Extract, Transform, Load Process
The Extract, Transform, Load (ETL) process is diagramed in the two images on this page. The screenshots display the flow, or data pipeline of a typical project. Large businesses opt for an ELT software to assist. Some ELT tools include:



Databricks
Alteryx
Matillion
Pipelines can vary in size, complexity, style, and structure. However, they all have the same goal of landing cleansed data somewhere - usually a data warehouse. A data warehouse is used for storing, organizing, and analyzing large volumes of data from multiple sources. It’s specifically designed to support business intelligence (BI) activities like reporting, data analysis, and decision-making. Some of the more well-known data warehouses are:



Snowflake
Goggle Big Query
Amazon Redshift
Alteryx
The topmost image is taking data from offline Excel files, cleansing them, then writing data into a data warehouse. The blue sections indicate the extract piece of the process, which in this case is a connection to an Excel file. The pink indicates the transform step, where data is being altered in some way. The green indicates the load step, where data is being stored somewhere. There are a bevy of different transform steps, some of the most common include filters, joins, summarizations, and add columns.

Filtering the data will split the data. As an example, if we only wanted data for year 2025 then we would code “YEAR” = ‘2025’. There are always 2 outputs, one dataset that is 2025 and the other dataset that is everything but 2025.

A join will split the data 3 ways. The ones that match the other dataset come through the middle rightmost output in the icon. The other two nodes represent the unique values that are in only 1 dataset but not the other.

Summarizing (AKA a group-by) is meant to aggregate data from smaller granularities; ie the task is to analyze price by brand, but the data is by item. You can aggregate and take the average price by brand using summation.

Adding columns is just like what it sounds like - you are making an entirely new column in the dataset.

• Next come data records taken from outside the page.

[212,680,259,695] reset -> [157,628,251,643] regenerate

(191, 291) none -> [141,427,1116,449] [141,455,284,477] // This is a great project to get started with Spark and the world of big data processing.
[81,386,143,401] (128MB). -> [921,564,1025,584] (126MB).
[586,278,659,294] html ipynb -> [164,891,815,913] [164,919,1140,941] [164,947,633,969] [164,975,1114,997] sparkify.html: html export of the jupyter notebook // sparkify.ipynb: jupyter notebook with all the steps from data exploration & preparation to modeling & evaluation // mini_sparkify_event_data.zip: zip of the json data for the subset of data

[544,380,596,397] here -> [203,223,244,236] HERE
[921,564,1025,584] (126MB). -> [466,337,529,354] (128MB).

Here you can code and write any acceptable formula; ie making a “Price” column by taking “Sales”/”Units”.
There are over 100+ transformation methods.

Alteryx
The bottommost image is taking data that is already in the data warehouse or database (in-DB), cleansing it, then writing data back into that same data warehouse. The benefit of this is that the computing power to perform this ETL job is on the data warehouse itself. The data warehouse is normally on a server or some type of cloud-based storage and will run far faster than running the same job on your own personal computer.